## Friday, January 20, 2017

### An Efficient Algorithm to Determine the Order of a Permutation.

Consider at set $S = \{1,2,3\ldots n\}$ and recall that $S_n$ a set of all permutations of $S$ form a group under composition (<$S_n, *$>). E.g. $S=\{1,2,3,4\}$ , $\pi_1 = [3\,4\,2\,1]$ and $\pi_2 = [4\,1\,3\,2]$. To understand composition operation it may be easier to look at a permutation $\pi \in S_n$ as bijective function $\pi : S \rightarrow S$. The composition $\pi_1 * \pi_2$ would be equivalent to $\pi_1(\pi_2(i)), \forall i\in S$ which results in $\pi_1 * \pi_2 = [1\,3\,2\,4]$. We use the notation $\pi^k = \pi*\pi*\pi\ldots *\pi$ to denote a composition applied $k$ times. Since <$S_n,*$> is a group it must have an identity element $e$ which is a permutation such that $e(i) = i, \forall i\in S$.

Now lets focus on the following question:
Given any permutation $\pi \in S_n$ is there an integer $k \geq 0$ such that $\pi^k = e$ ?

Lets try few examples with $\pi_1 = [3\, 4\, 2\, 1]$, $\pi_1^2 = [2\, 1\, 4\, 3]$, $\pi_1^3 = [4\, 3\, 1\, 2]$, $\pi_1^4 = [1\, 2\, 3\, 4]$. So for this example $\pi_1$ we were able to find $k=4$ such that $\pi_1^4 = e$. Later we will show that finding such a $k$ is always possible for any permutation $\pi$ and such a $k$ is called the order of the permutation.

Recall that every permutation can be decomposed into one or more disjoint cycles. We call a permutation cyclic if it has exactly one cycle in it.
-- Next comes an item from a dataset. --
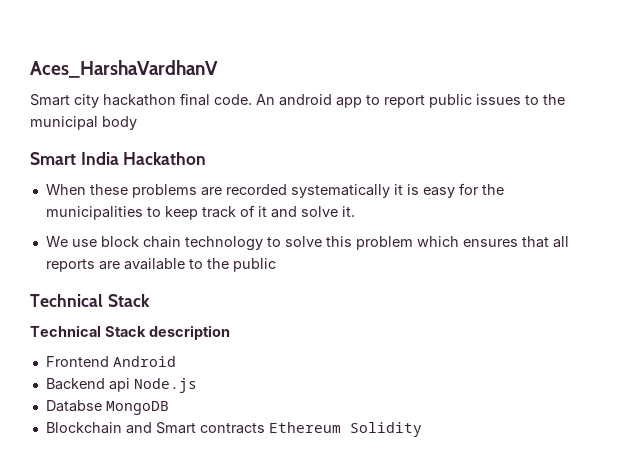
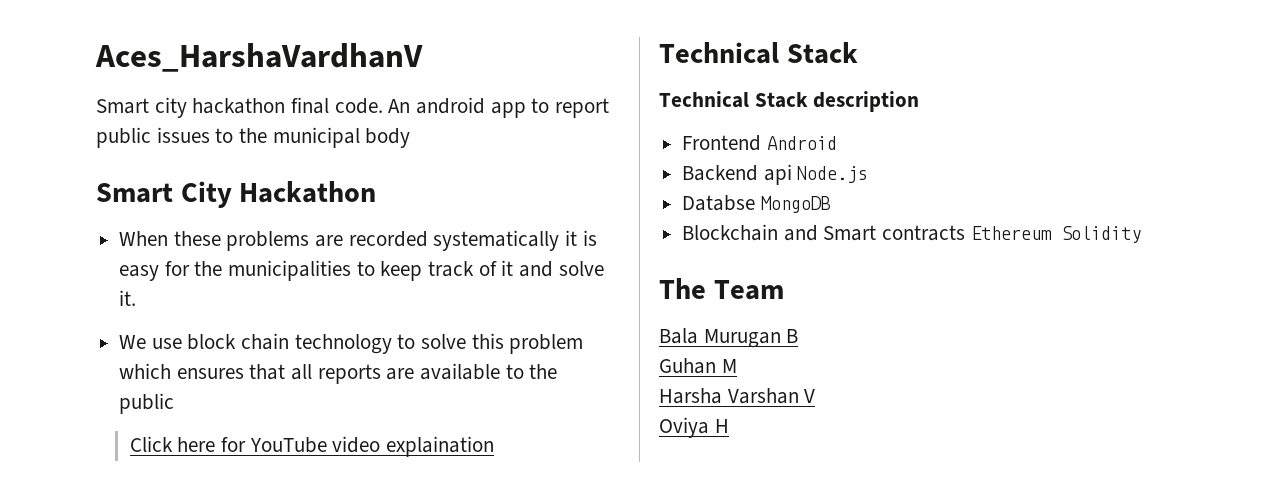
[80,152,119,165] India -> [180,181,232,208] City
(276, 265) none -> [129,436,495,457] // Click here for YouTube video explaination
(422, 429) none -> [659,278,784,300] [659,328,799,348] [659,358,737,374] [659,388,816,404] [659,417,729,438] // The Team // Bala Murugan B // Guhan M // Harsha Varshan V // Oviya H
E.g. $\pi_c = [3\, 1\, 4\, 2]$ is a cyclic permutation in $S_4$ with cycle being $1 \rightarrow 3 \rightarrow 3 \rightarrow 4 \rightarrow 2 \rightarrow 1$.
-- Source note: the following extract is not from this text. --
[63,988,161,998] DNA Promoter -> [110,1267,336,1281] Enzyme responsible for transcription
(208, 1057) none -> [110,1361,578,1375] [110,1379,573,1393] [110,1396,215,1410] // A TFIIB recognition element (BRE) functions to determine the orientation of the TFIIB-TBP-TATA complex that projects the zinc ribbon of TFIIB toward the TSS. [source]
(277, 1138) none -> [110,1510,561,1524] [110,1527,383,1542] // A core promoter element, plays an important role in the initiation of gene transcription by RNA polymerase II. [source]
Lemma: If $\sigma \in S_n$ is a cyclic permutation then $\sigma^n = e$

Proof: Since $\sigma$ is cyclic all elements $S$ form a directed cycle with $n$ nodes. Starting at any node $i$ we need to traverse $n$ edges to get back to $i$. This can be algebraically expressed as $\underbrace{\sigma(\sigma(\ldots \sigma(i))\ldots)}_{n\text{-times}} =i$
$\Box$.

The above lemma states that if a permutation is cyclic on $n$ elements then composing it $n$ times on itself results in an identity permutation. Now we are ready to prove our main theorem:

Theorem: $\forall \pi \in S_n$ there exists a $k \geq 0$ such that $\pi^k = e$.
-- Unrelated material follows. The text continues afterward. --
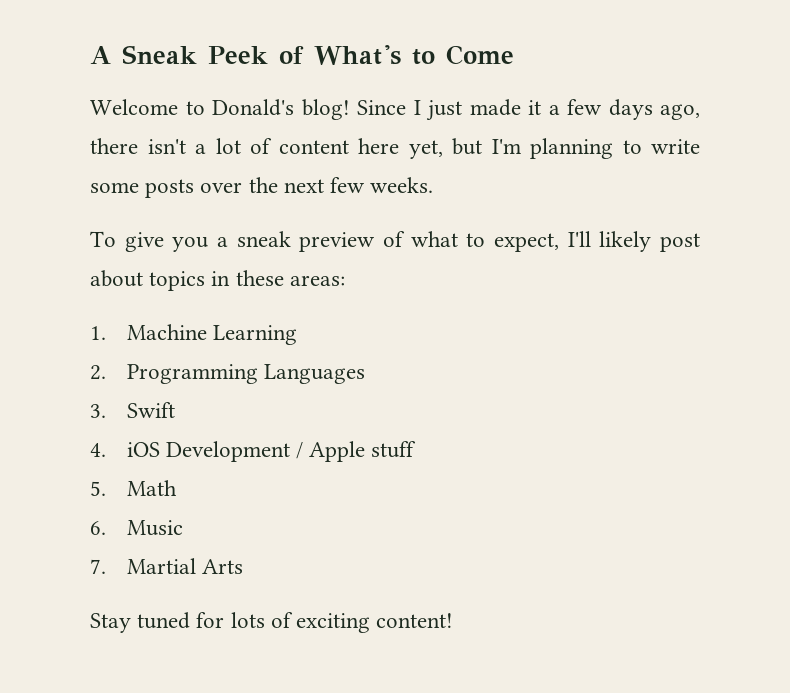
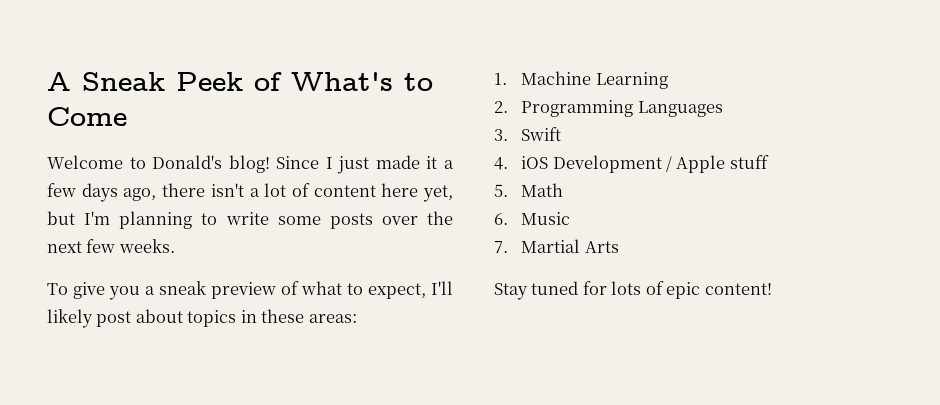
[296,613,371,633] exciting -> [666,282,701,299] epic

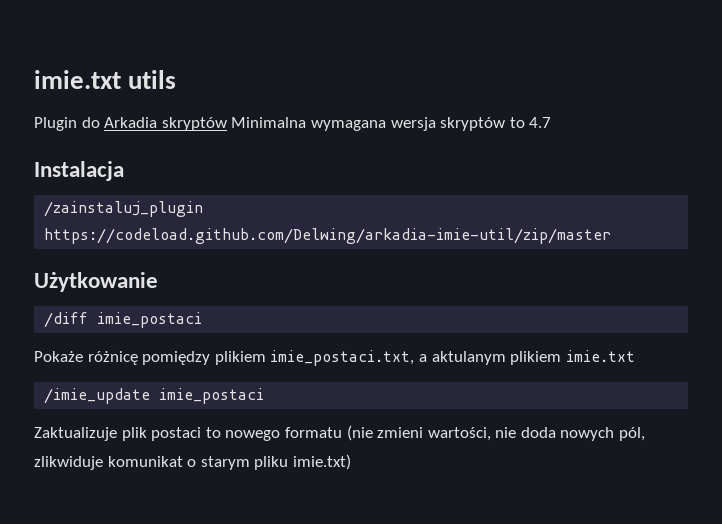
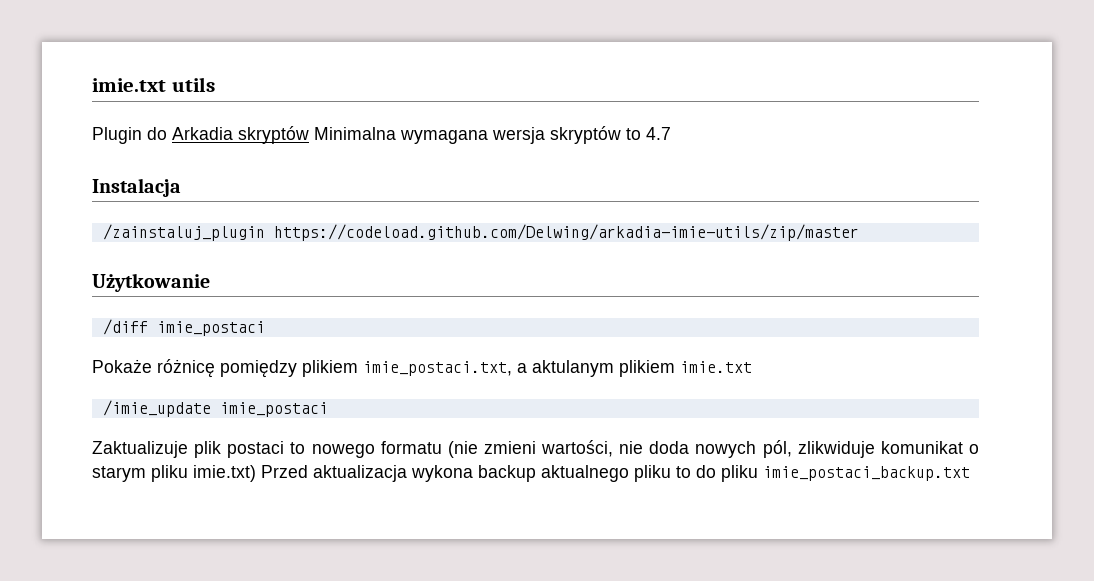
[44,228,612,244] https://codeload.github.com/Delwing/arkadia-imie-util/zip/master -> [273,224,859,241] https://codeload.github.com/Delwing/arkadia-imie-utils/zip/master
(351, 462) none -> [261,465,970,482] Przed aktualizacja wykona backup aktualnego pliku to do pliku imie_postaci_backup.txt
Proof: Let $\pi = \sigma_1\sigma_2\ldots \sigma_m$ be the cycle decomposition of $\pi$. Let $|\sigma_i|$ denote size of cycle. Since each of $\sigma_i$ is cyclic permutation in $S_{|\sigma_i|}$ by the previous lemma $\sigma_i^{|\sigma_i|} = e_{|\sigma_i|}$. Where $e_{|\sigma_i|}$ is an identity permutation in $S_{|\sigma_i|}$. Also notice that any multiple of $|\sigma_i|$ is also going to result in an identity permutation (i.e. for any integer $q \geq 1$ , $\sigma_i^{q|\sigma_i|} = e_{|\sigma_i|}$). Let $t = |\sigma_1|\times |\sigma_2|\times \ldots |\sigma_m|$ then $\pi^t = \sigma_1^t\sigma_2^t\ldots \sigma_m^t$ since $t$ is a multiple of $|\sigma_i|, 1\leq i \leq m$ we have $\pi^t = e_{|\sigma_1|}e_{|\sigma_2|}\ldots e_{|\sigma_m|} = e$
$\Box$.

From the above proof its clear that choosing $k = |\sigma_1|\times |\sigma_2|\ldots |\sigma_m|$ which is a multiple of all cycle lengths guarantees that $\pi^k = e$. However from a computational efficiency purpose we are much better if we let that multiple be the least common multiple of $|\sigma_i|,\, 1\leq i\leq m$. Following is an efficient algorithm -- linear time and takes at most $n$ l.c.m computations -- to find the order of any permutation:

// Finds the order of a valid permutation ( 1 \leq perm[i] \leq n).
size_t FindPermutationOrder(const std::vector< unsigned int > &perm) {
size_t n = perm.size();
size_t perm_order = 1; // This overflows if the l.c.m does not fit in 64-bits.

// Find the disjoint cycle lengths in the permutation.
size_t cycle_index = 0;
while (cycle_index < n) {
// Find the start of the next disjoint cycle.
size_t i = cycle_index;
size_t cycle_length = 0;
do {
i = perm[i] - 1;
cycle_length++;
} while (i != cycle_index);
perm_order = boost::math::lcm(perm_order, cycle_length);
}
cycle_index++;
}
return perm_order;
}

Following are few examples on the algorithm:
Order of [  5  3  1  2  4  ] is 5
Order of [  3  4  2  1  ] is 4
Order of [  1  2  3  4  5  ] is 1
Order of [  7  8  9  10  1  2  4  3  6  5  ] is 5